Dès que la vie est dissociée en lui, l'homme se réfugie dans l'image qu'il a de lui. Dans la surprise ou le malaise, elle est souvent celle de la peur et des larmes, celle du rire ou de la provocation. Car l'enfant ne vit pas seulement des «objets» qu'il investit sur des modes différents, il vit aussi d'une présence spirituelle qui l'attire, qu'il respire.
D'être suspendu au souffle, sans lequel il manque à être ce qu'il aspire à être, fait percevoir que l'homme en son désir est un pauvre. Selon l'étymologie du mot «pauvre», c'est un «nécessiteux» : quoi qu'il fasse et quoi qu'il ait, il lui manque le nécessaire qui n'est pas beaucoup de choses, mais qui est ce souffle, cet esprit, ce «peu» invisible qui transforme le présent en présence.
En sa pauvreté, l'homme vit d'un souffle qu'il ignore mais sans lequel il ne peut consentir à la présence d'un Autre en lui. Le souffle de la respiration porte à l'intime du cœur ce que l'oreille entend. L'écoute qui n'est pas feinte prépare toujours la demeure d'une rencontre.
Nous accédons ici à l'au-delà du principe de plaisir. Nous sommes conduits au-delà du moment de la satisfaction pulsionnelle. Nous sommes orientés vers le réel impossible à représenter et qui est attendu au cœur du désir inconscient lorsque la présence de l'Autre se révèle dans le présent, dans le champ de la parole et du langage.
Nul ne peut y être s'il est saturé de richesses ou de sons dans l'ordre économique du jeu pulsionnel. Le désir - au sens de souhait ou de vœu - ne peut s'accomplir dans l'ordre de l'avoir. Ce qui est désiré n'est pas un objet pulsionnel. C'est la Parole de vie. Sans le souffle qui la porte, la parole est une illusion, la chair ne sert de rien et le monde est vide.

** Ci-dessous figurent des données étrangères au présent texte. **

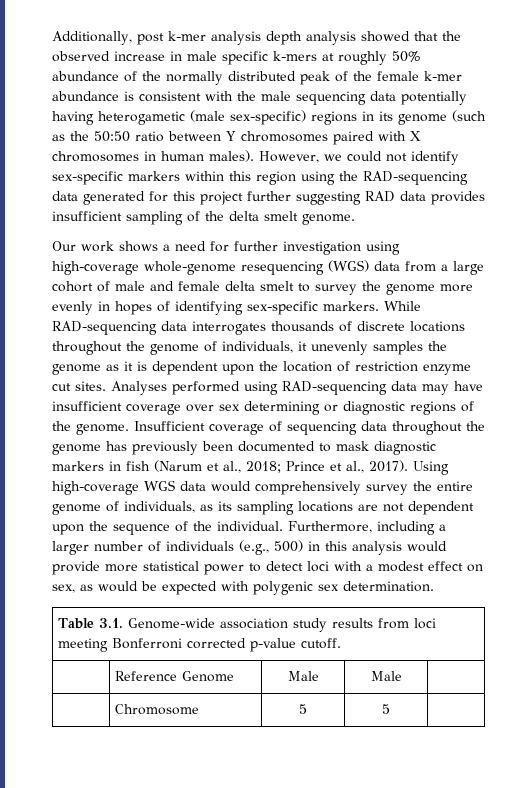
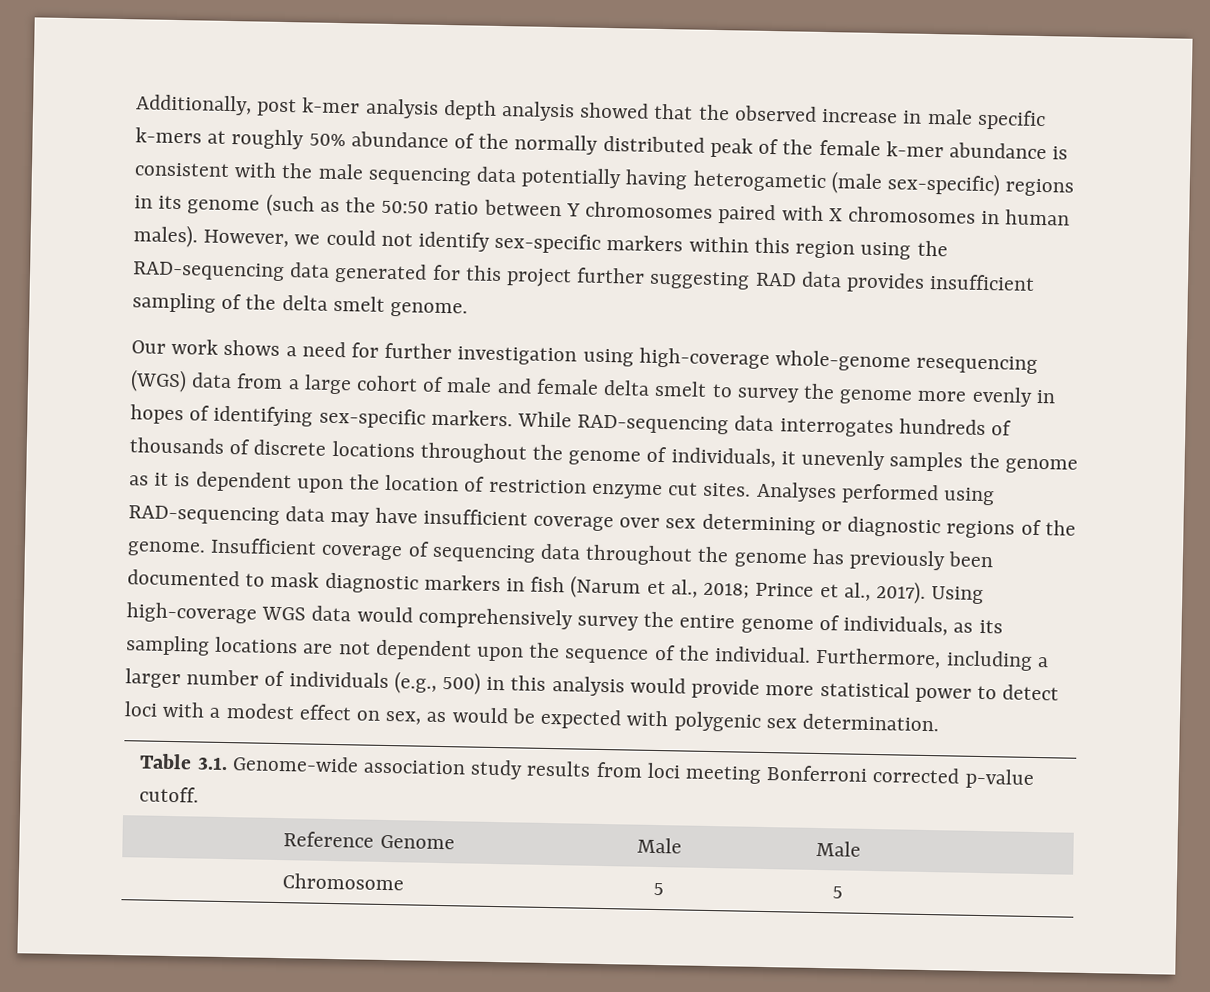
- While RAD-sequencing data interrogates thousands of discrete locations throughout the genome of individuals, it unevenly samples the genome as it is dependent upon the location of restriction enzyme cut sites.
+ While RAD-sequencing data interrogates hundreds of thousands of discrete locations throughout the genome of individuals, it unevenly samples the genome as it is dependent upon the location of restriction enzyme cut sites.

Le désir qui oriente l'homme dans et par la parole n'est pas sans rapport avec la pauvreté. L'homme est nécessairement et essentiellement pauvre en cet esprit, en ce souffle qui le relie et le fait naître à la vie, non par ce qu'il a, mais parce qu'il est. La pauvreté conduit, dans l'humilité de la demande, à la joie reçue et donnée sans argent, sans valeur d'usage ou d'échange, gracieusement. Le pauvre est celui qui trouve sa joie dans le vivre avec, dans l'amour.